-------- Material provided

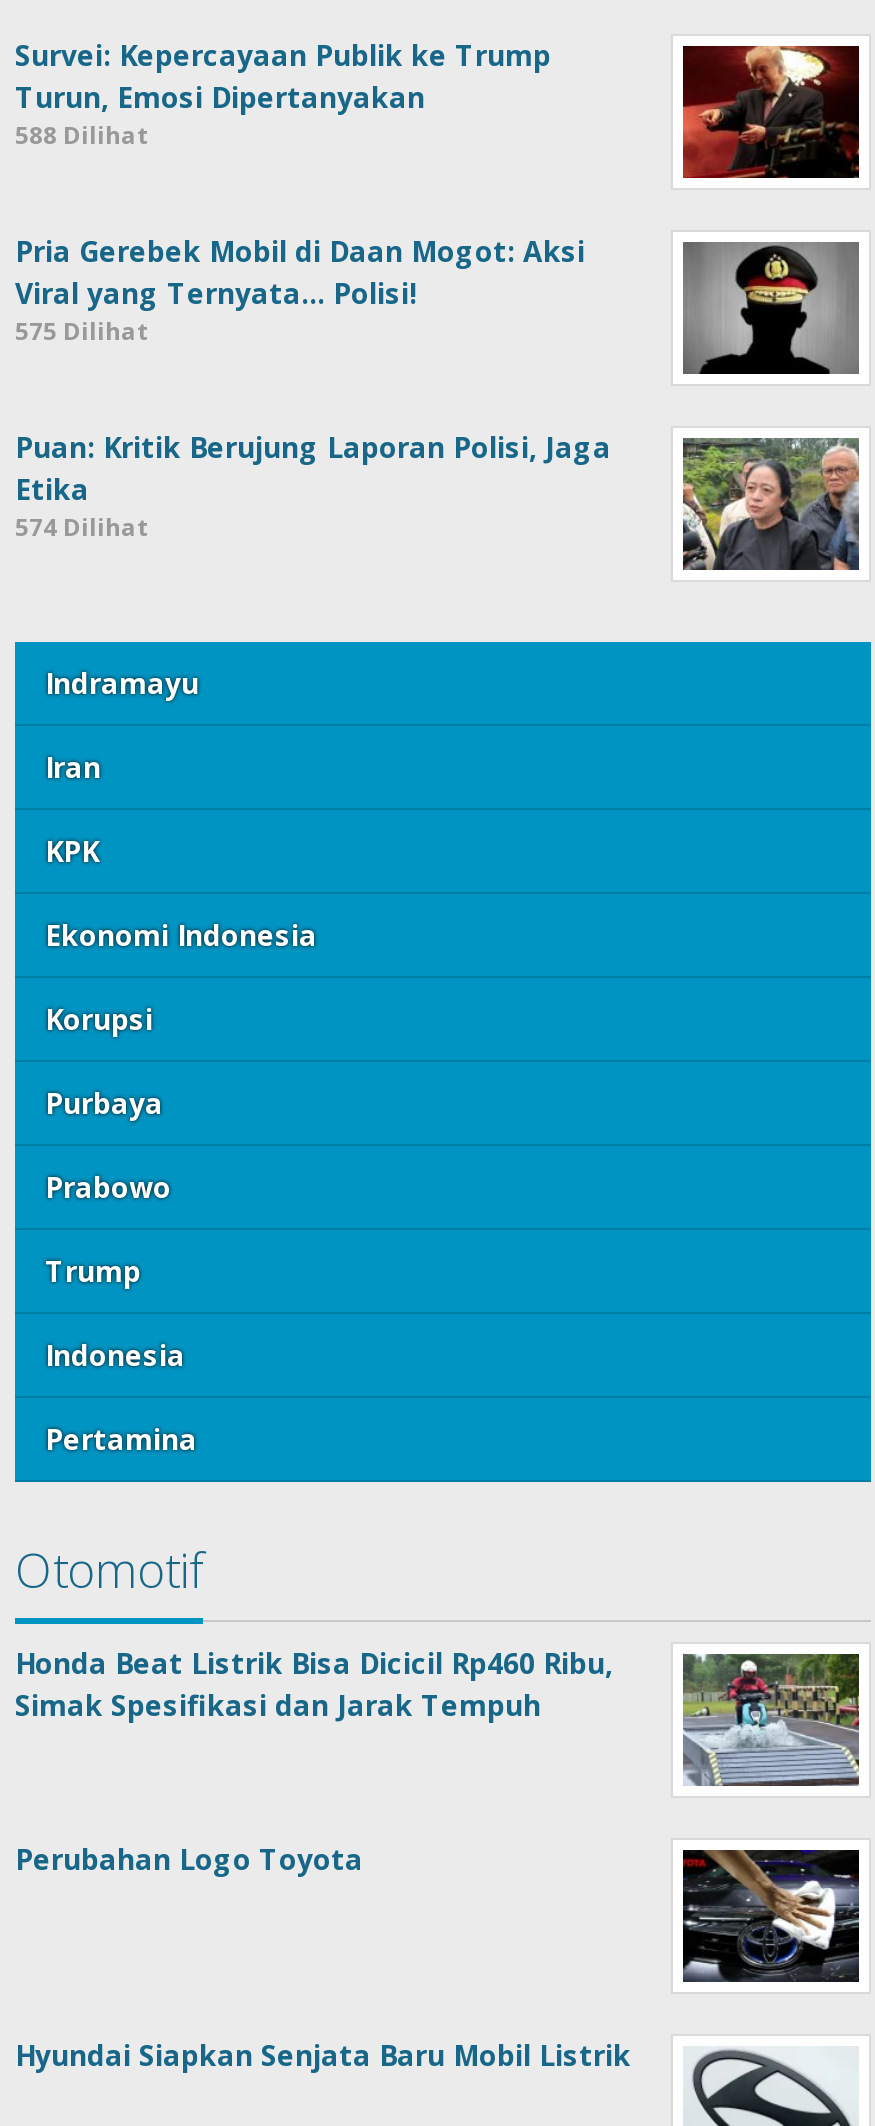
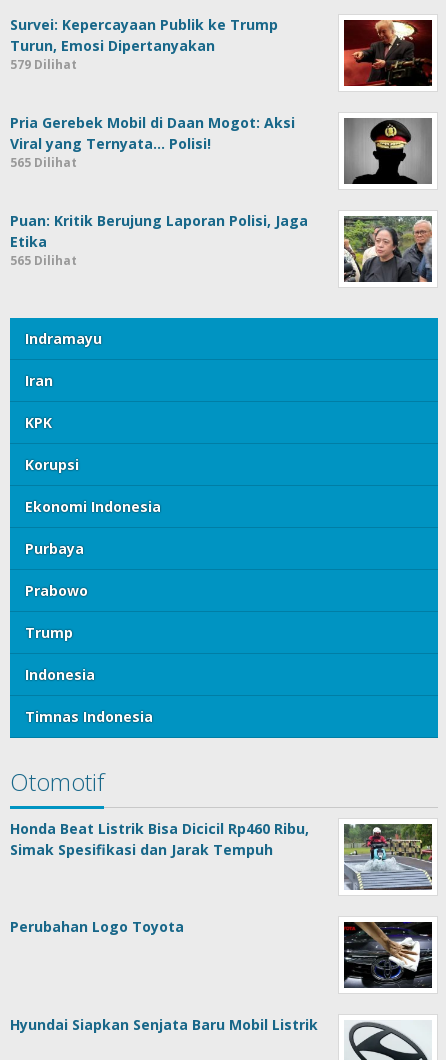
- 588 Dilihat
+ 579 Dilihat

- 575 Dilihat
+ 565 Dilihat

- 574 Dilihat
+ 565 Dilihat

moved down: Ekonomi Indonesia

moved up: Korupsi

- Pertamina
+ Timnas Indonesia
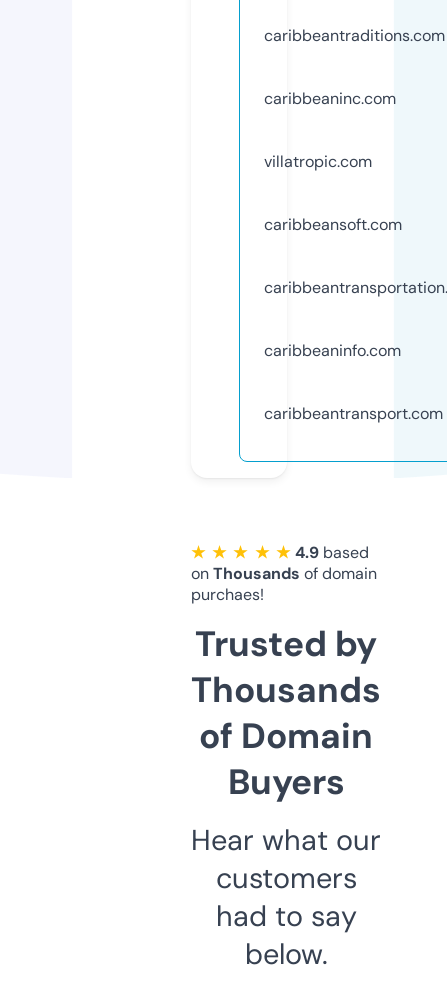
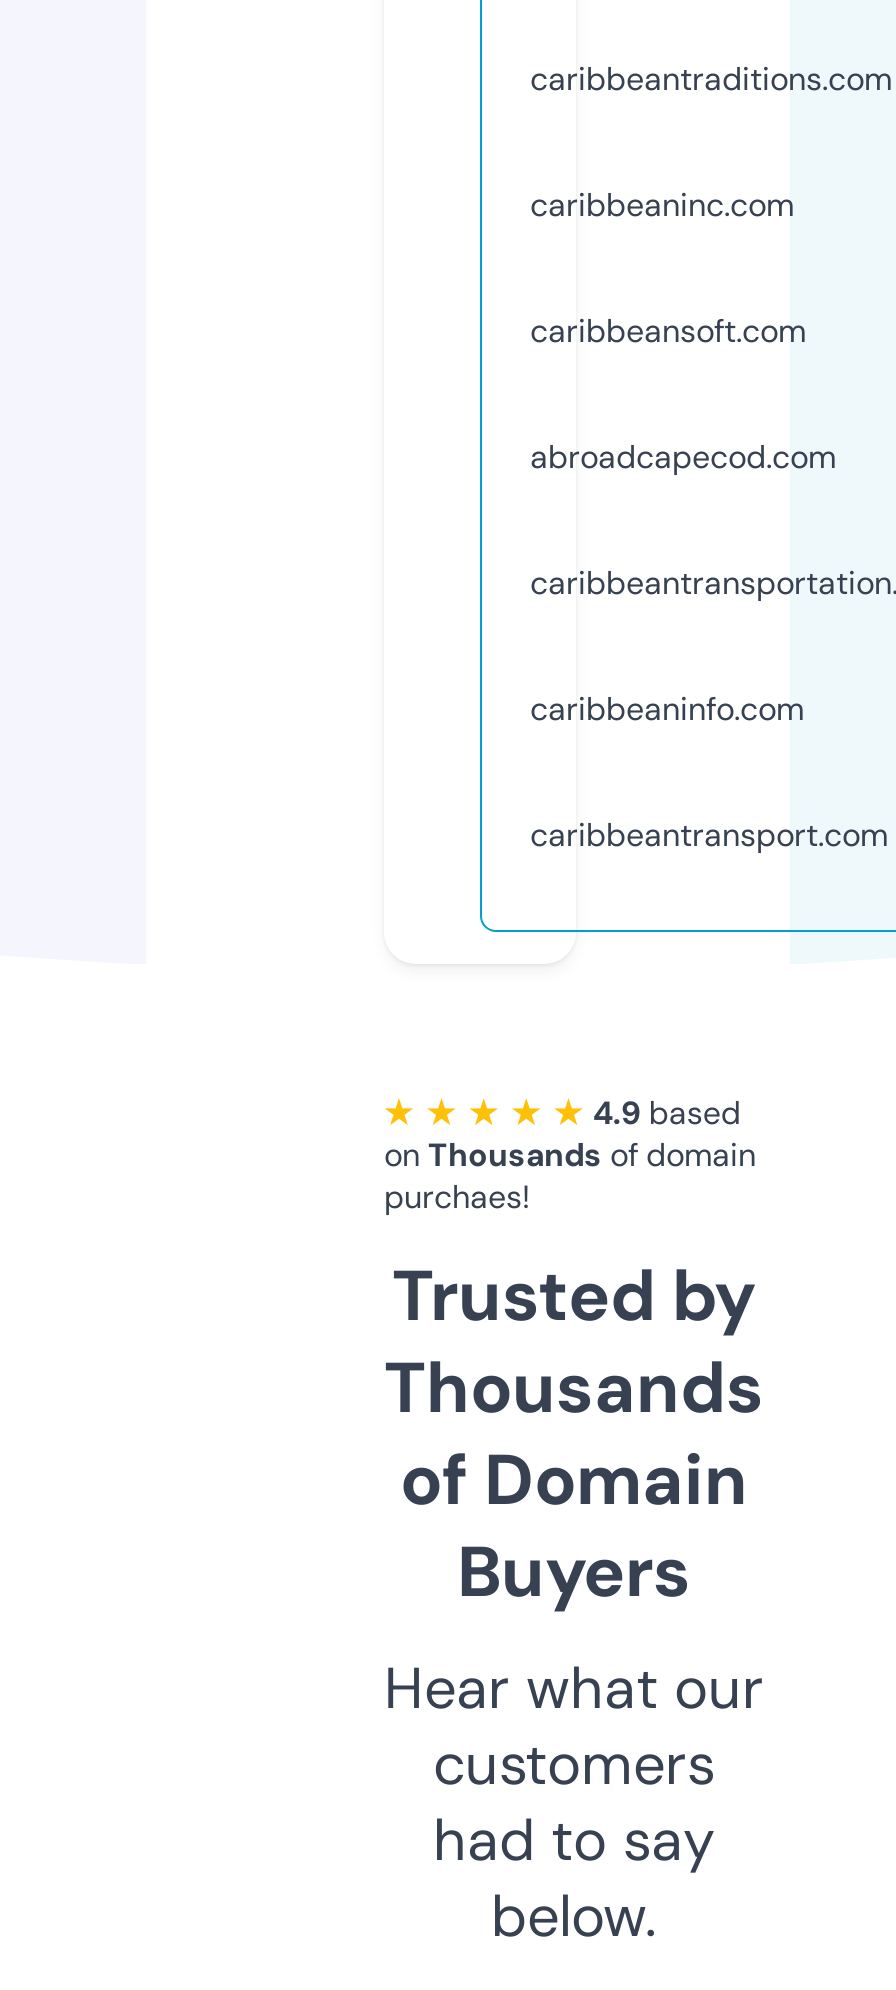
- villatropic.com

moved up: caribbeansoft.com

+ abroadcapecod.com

----------------
-------- Material provided

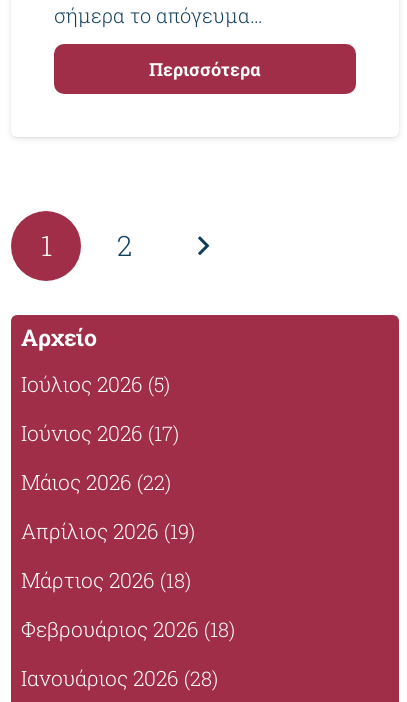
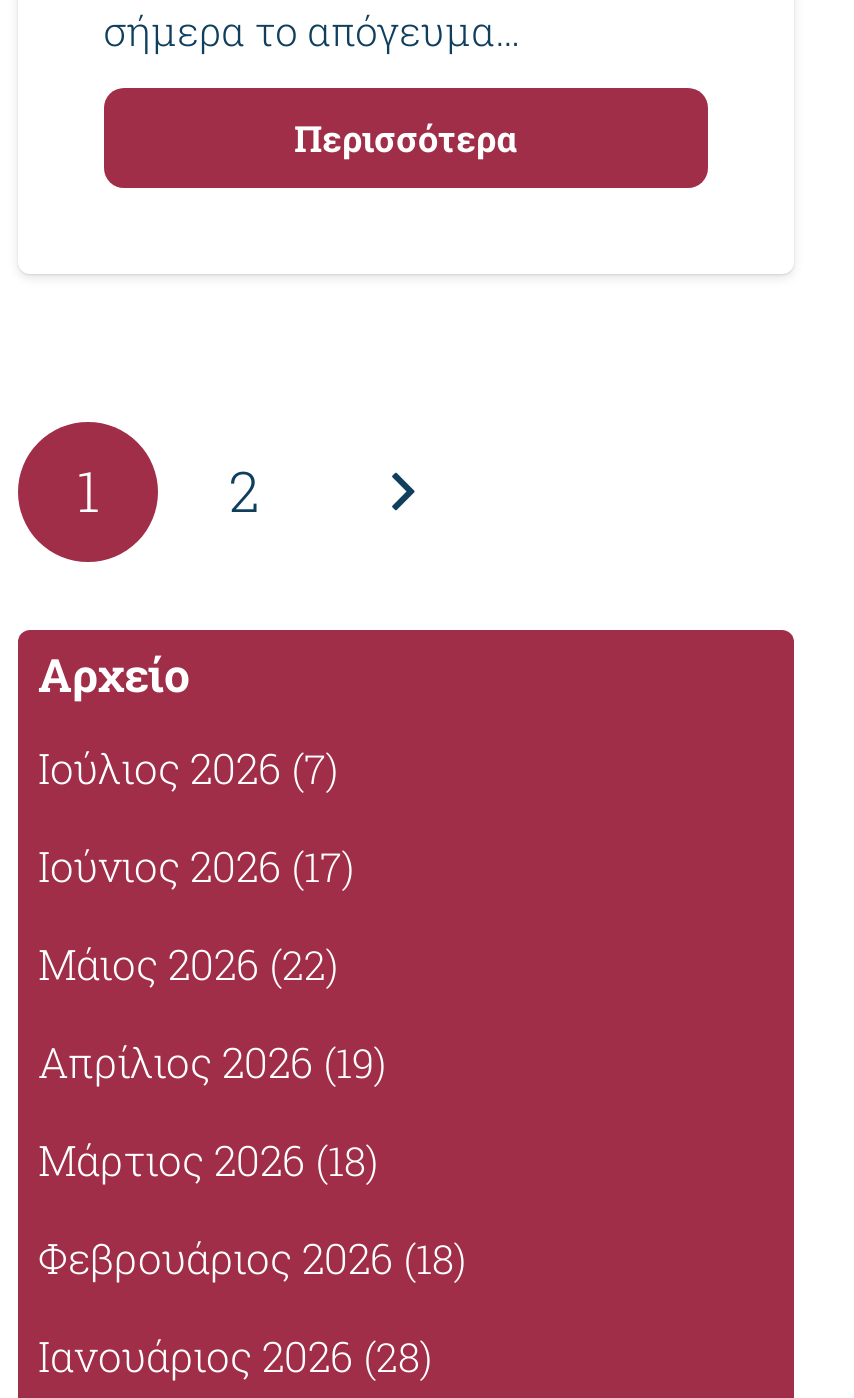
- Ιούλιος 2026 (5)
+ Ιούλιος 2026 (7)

----------------

• [Work task]
Whenever the word "Indonesia" appears in a line of the listing, report that line.

• [Answer box]
moved down: Ekonomi Indonesia
+ Timnas Indonesia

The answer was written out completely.